[[ RECORDS SHOWN open ]]
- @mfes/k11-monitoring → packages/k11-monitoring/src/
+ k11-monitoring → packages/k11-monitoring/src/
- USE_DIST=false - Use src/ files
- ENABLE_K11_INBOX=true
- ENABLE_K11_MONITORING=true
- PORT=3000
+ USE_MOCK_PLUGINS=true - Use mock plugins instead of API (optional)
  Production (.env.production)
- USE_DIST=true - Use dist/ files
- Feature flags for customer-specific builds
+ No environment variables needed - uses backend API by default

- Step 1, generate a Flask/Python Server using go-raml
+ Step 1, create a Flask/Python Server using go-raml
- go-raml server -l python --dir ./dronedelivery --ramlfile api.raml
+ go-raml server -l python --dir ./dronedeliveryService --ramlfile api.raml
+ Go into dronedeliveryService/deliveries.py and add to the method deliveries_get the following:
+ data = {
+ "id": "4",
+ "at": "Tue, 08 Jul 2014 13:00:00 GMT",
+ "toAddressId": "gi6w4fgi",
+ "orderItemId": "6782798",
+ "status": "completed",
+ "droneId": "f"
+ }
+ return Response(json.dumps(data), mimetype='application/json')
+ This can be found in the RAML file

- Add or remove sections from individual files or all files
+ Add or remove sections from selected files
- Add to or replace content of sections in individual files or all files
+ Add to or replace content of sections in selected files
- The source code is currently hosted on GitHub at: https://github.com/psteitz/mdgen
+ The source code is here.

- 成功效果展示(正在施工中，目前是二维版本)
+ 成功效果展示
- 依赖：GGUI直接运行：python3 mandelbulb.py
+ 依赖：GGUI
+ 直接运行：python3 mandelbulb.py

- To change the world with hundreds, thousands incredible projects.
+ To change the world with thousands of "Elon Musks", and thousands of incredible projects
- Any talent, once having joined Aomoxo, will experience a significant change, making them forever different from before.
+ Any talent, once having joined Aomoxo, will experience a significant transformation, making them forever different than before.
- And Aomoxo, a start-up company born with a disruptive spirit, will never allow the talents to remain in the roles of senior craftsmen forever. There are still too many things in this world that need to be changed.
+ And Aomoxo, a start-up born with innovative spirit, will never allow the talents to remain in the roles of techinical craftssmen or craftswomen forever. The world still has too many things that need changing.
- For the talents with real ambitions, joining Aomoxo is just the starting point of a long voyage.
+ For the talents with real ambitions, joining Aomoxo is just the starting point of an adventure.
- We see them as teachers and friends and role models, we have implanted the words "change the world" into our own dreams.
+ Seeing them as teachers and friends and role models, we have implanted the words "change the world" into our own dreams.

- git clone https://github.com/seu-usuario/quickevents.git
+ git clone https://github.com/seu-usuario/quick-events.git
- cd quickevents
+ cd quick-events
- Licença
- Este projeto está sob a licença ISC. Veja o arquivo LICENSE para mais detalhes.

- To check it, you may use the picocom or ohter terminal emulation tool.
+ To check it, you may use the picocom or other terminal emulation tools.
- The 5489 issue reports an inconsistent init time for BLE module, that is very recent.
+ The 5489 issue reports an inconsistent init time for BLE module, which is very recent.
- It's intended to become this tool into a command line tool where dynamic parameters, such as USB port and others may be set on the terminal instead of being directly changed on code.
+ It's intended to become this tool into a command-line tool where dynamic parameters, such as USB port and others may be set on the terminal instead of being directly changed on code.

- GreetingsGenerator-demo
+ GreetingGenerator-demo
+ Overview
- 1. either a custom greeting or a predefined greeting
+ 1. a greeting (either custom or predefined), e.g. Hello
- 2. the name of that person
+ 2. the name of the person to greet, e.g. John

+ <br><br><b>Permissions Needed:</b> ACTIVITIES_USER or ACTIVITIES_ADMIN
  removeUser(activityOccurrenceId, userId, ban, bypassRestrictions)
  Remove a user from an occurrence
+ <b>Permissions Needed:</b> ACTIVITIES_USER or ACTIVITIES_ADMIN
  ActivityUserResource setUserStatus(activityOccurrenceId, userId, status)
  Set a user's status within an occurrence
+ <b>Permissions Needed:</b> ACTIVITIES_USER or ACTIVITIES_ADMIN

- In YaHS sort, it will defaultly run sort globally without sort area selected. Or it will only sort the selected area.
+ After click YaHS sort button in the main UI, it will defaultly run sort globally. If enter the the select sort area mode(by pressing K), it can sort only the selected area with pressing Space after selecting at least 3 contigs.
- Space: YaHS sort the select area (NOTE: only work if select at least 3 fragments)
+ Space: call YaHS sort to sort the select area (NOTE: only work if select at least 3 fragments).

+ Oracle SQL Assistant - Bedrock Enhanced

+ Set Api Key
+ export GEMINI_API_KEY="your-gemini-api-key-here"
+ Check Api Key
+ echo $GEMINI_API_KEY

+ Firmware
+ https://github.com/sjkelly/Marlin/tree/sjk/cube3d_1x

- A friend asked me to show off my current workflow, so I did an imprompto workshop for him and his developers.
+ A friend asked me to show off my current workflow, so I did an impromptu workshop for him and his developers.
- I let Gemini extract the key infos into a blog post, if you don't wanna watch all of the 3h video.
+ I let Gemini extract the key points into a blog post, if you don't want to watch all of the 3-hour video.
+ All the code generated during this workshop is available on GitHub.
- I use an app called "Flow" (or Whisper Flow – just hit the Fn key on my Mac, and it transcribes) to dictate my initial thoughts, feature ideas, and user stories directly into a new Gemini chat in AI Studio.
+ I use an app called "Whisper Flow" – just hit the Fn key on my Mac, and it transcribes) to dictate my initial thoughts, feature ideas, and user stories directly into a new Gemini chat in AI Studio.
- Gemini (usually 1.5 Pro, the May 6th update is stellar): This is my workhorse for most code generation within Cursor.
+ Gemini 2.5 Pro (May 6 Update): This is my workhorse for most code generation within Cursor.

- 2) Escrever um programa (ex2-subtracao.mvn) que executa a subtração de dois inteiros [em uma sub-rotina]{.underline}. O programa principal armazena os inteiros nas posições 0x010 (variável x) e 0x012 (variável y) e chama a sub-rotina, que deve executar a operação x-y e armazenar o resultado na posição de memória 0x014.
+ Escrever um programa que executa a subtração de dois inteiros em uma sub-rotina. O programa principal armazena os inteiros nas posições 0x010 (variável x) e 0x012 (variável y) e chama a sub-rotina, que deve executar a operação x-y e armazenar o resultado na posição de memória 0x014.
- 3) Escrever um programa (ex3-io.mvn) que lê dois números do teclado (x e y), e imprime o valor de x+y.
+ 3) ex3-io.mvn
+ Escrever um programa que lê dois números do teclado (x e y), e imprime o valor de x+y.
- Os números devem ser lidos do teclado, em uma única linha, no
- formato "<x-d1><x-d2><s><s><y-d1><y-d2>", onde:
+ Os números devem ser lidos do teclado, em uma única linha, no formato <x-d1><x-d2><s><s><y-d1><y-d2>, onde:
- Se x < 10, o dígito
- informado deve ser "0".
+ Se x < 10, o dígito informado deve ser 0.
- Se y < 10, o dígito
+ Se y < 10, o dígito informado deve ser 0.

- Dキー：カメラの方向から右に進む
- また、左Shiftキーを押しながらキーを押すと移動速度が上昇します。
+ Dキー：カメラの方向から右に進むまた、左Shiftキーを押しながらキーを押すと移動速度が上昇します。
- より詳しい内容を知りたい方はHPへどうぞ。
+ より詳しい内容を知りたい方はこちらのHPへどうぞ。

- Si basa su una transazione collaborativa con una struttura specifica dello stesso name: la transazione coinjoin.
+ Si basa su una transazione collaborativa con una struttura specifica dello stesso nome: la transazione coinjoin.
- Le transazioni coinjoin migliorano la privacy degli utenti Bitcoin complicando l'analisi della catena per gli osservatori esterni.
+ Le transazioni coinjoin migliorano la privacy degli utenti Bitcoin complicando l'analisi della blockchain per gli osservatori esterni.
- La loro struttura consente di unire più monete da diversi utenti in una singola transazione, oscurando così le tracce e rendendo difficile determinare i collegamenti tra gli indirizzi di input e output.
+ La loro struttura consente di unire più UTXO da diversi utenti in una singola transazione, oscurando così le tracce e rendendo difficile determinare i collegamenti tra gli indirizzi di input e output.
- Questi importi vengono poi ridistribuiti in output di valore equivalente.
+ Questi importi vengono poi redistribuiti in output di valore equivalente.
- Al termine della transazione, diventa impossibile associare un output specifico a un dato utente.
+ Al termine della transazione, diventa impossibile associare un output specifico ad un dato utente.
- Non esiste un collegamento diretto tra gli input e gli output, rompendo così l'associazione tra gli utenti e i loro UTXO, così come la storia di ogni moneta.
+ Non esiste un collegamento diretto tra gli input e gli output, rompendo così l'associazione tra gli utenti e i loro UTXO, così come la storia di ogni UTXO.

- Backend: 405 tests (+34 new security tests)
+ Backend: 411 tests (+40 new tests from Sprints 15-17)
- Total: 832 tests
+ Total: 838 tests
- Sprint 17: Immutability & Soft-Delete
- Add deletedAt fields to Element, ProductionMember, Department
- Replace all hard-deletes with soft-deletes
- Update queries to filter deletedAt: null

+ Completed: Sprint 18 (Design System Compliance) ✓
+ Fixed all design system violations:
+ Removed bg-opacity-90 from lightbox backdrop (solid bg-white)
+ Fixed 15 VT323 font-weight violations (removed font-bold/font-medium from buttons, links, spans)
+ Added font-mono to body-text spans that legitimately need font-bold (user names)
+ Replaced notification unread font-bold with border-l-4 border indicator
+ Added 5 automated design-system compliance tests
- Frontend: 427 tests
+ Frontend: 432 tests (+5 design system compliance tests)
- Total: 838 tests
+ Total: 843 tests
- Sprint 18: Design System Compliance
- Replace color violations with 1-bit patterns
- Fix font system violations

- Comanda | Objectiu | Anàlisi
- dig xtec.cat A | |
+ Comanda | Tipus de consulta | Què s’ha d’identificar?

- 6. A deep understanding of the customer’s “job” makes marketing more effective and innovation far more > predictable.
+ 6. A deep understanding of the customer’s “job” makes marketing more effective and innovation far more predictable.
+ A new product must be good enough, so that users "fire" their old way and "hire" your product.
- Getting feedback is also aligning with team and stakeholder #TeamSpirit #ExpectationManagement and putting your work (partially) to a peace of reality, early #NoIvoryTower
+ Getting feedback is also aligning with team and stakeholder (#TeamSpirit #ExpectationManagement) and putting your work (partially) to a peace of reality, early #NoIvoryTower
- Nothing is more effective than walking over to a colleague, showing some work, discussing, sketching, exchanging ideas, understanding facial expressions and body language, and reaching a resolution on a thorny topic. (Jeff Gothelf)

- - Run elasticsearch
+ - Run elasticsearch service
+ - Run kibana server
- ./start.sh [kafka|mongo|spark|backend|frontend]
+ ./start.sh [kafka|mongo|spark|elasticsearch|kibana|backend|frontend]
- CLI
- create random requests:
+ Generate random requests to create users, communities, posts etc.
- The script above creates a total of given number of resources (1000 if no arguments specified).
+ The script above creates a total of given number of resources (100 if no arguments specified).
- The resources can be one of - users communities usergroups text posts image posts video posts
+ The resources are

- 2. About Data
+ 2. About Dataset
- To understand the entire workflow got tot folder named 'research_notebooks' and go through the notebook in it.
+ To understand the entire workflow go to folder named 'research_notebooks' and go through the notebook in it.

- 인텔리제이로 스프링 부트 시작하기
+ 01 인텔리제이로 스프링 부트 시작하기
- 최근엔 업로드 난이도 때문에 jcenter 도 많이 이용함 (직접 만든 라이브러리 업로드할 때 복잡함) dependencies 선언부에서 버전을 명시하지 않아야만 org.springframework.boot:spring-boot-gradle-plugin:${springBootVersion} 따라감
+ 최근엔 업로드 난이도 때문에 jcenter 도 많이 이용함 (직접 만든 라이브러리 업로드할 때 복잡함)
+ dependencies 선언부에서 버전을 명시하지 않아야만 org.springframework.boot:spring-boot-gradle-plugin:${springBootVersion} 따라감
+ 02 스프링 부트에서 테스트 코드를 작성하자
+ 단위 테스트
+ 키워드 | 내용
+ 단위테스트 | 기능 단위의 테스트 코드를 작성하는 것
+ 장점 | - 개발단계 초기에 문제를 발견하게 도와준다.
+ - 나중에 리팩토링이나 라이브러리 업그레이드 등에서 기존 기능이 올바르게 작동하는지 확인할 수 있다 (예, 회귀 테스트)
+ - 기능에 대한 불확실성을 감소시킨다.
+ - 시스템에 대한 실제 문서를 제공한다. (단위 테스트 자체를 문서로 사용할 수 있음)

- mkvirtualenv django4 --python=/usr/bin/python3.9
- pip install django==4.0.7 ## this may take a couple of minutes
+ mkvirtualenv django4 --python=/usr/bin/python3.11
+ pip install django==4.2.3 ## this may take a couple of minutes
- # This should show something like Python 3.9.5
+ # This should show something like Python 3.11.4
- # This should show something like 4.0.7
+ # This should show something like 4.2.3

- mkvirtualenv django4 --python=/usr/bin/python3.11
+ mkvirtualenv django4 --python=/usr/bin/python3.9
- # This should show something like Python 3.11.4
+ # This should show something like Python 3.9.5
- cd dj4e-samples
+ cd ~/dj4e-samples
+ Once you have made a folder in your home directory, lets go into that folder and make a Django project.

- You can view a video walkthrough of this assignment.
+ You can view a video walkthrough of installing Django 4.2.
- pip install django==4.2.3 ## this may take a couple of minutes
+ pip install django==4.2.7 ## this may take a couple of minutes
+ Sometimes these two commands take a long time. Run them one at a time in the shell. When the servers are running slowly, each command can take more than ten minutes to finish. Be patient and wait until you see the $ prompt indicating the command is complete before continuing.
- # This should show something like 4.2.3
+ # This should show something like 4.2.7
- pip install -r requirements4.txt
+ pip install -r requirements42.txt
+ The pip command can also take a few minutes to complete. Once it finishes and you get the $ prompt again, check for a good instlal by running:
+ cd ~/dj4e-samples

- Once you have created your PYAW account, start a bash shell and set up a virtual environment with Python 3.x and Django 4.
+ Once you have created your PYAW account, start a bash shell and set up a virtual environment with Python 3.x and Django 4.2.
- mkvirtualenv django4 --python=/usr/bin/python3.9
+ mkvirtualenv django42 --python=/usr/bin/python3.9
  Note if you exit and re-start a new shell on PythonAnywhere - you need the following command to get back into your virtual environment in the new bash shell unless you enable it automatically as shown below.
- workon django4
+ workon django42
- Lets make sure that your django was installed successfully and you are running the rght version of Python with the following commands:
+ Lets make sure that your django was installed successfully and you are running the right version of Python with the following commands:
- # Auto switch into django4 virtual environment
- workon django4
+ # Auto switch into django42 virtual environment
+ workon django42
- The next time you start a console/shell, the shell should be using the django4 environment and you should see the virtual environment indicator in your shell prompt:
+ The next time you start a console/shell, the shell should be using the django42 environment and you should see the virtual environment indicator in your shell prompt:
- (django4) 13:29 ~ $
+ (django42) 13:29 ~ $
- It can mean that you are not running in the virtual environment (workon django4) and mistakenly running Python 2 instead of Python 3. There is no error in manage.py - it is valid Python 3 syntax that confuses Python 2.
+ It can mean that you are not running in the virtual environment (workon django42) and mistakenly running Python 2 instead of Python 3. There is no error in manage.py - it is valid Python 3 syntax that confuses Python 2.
[[ RECORDS SHOWN closed ]]
## INSTRUCTIONS TO FOLLOW
Beginning at the first line of the records, give again each line exactly as written, ending with the line that contains "of incredible projects".

## WRITTEN RESPONSE
- @mfes/k11-monitoring → packages/k11-monitoring/src/
+ k11-monitoring → packages/k11-monitoring/src/
- USE_DIST=false - Use src/ files
- ENABLE_K11_INBOX=true
- ENABLE_K11_MONITORING=true
- PORT=3000
+ USE_MOCK_PLUGINS=true - Use mock plugins instead of API (optional)
  Production (.env.production)
- USE_DIST=true - Use dist/ files
- Feature flags for customer-specific builds
+ No environment variables needed - uses backend API by default

- Step 1, generate a Flask/Python Server using go-raml
+ Step 1, create a Flask/Python Server using go-raml
- go-raml server -l python --dir ./dronedelivery --ramlfile api.raml
+ go-raml server -l python --dir ./dronedeliveryService --ramlfile api.raml
+ Go into dronedeliveryService/deliveries.py and add to the method deliveries_get the following:
+ data = {
+ "id": "4",
+ "at": "Tue, 08 Jul 2014 13:00:00 GMT",
+ "toAddressId": "gi6w4fgi",
+ "orderItemId": "6782798",
+ "status": "completed",
+ "droneId": "f"
+ }
+ return Response(json.dumps(data), mimetype='application/json')
+ This can be found in the RAML file

- Add or remove sections from individual files or all files
+ Add or remove sections from selected files
- Add to or replace content of sections in individual files or all files
+ Add to or replace content of sections in selected files
- The source code is currently hosted on GitHub at: https://github.com/psteitz/mdgen
+ The source code is here.

- 成功效果展示(正在施工中，目前是二维版本)
+ 成功效果展示
- 依赖：GGUI直接运行：python3 mandelbulb.py
+ 依赖：GGUI
+ 直接运行：python3 mandelbulb.py

- To change the world with hundreds, thousands incredible projects.
+ To change the world with thousands of "Elon Musks", and thousands of incredible projects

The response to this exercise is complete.